(Data excerpts)
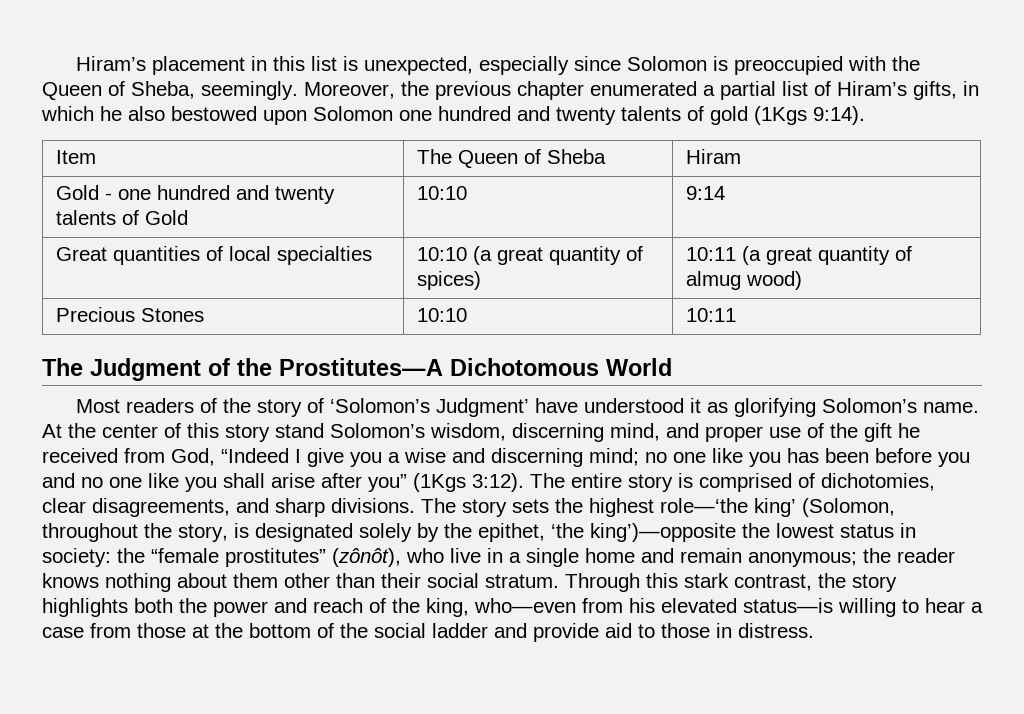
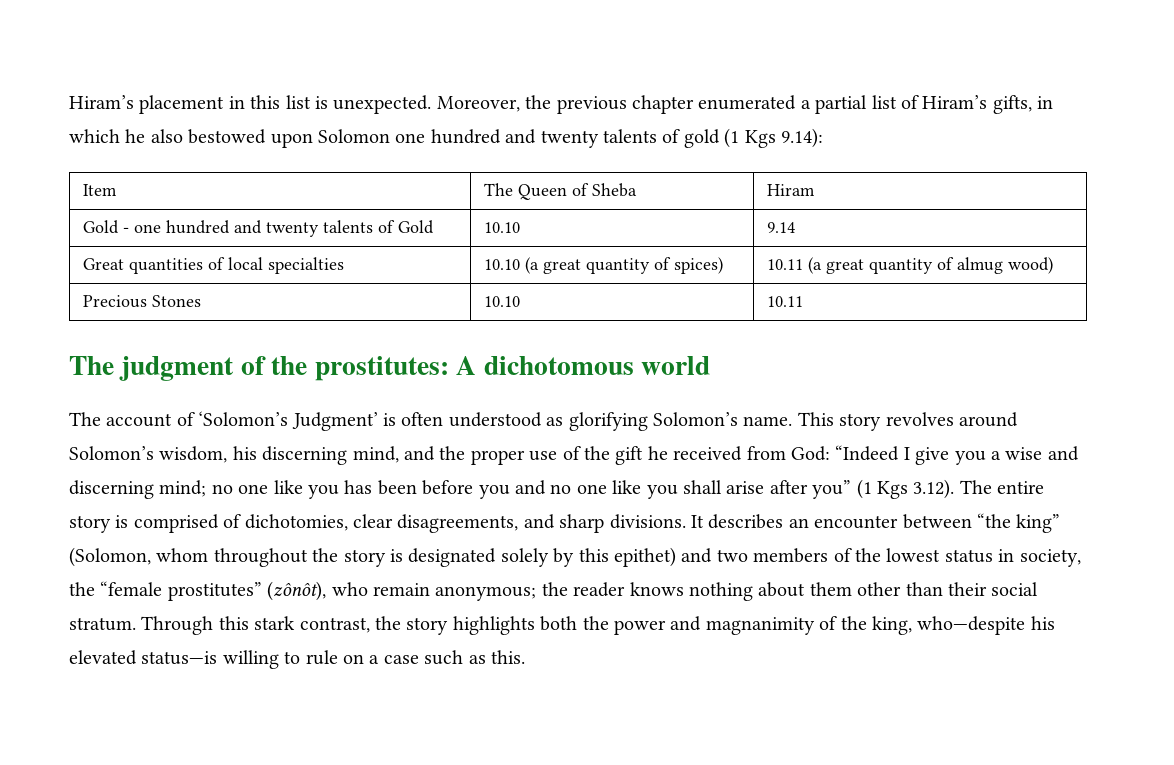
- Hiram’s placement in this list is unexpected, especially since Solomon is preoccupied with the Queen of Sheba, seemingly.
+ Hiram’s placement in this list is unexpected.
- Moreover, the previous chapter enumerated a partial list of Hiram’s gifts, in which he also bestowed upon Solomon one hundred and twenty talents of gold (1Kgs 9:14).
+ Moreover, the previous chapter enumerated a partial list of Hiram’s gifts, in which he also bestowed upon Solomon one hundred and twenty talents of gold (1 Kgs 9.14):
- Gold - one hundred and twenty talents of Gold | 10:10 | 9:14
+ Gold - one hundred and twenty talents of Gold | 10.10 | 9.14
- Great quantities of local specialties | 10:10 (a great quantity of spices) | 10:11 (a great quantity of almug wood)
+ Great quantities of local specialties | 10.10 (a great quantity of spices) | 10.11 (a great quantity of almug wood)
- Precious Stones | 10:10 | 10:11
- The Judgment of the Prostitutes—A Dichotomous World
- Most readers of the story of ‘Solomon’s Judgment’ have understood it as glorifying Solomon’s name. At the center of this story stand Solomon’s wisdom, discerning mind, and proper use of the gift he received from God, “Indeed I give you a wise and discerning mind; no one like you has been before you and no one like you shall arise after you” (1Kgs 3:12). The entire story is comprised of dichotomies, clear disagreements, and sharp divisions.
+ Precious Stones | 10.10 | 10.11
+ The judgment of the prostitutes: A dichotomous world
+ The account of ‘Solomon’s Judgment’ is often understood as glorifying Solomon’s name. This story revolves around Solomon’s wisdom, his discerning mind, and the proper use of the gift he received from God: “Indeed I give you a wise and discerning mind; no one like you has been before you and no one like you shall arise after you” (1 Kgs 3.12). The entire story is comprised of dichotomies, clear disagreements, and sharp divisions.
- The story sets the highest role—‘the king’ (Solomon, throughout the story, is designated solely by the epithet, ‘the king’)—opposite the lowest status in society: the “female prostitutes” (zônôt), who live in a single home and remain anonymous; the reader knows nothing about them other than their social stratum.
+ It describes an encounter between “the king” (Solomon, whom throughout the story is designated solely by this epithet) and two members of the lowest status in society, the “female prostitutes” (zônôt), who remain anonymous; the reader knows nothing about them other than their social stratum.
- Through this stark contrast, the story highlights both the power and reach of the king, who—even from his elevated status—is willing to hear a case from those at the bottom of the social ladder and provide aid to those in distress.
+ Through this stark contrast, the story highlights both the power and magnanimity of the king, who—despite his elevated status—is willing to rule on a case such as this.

__Exercise requirements__
An exact, complete copy of the lines above from the one with "- Gold - one" through the one with "- Great quantities" is the whole answer.

__Expected output__
- Gold - one hundred and twenty talents of Gold | 10:10 | 9:14
+ Gold - one hundred and twenty talents of Gold | 10.10 | 9.14
- Great quantities of local specialties | 10:10 (a great quantity of spices) | 10:11 (a great quantity of almug wood)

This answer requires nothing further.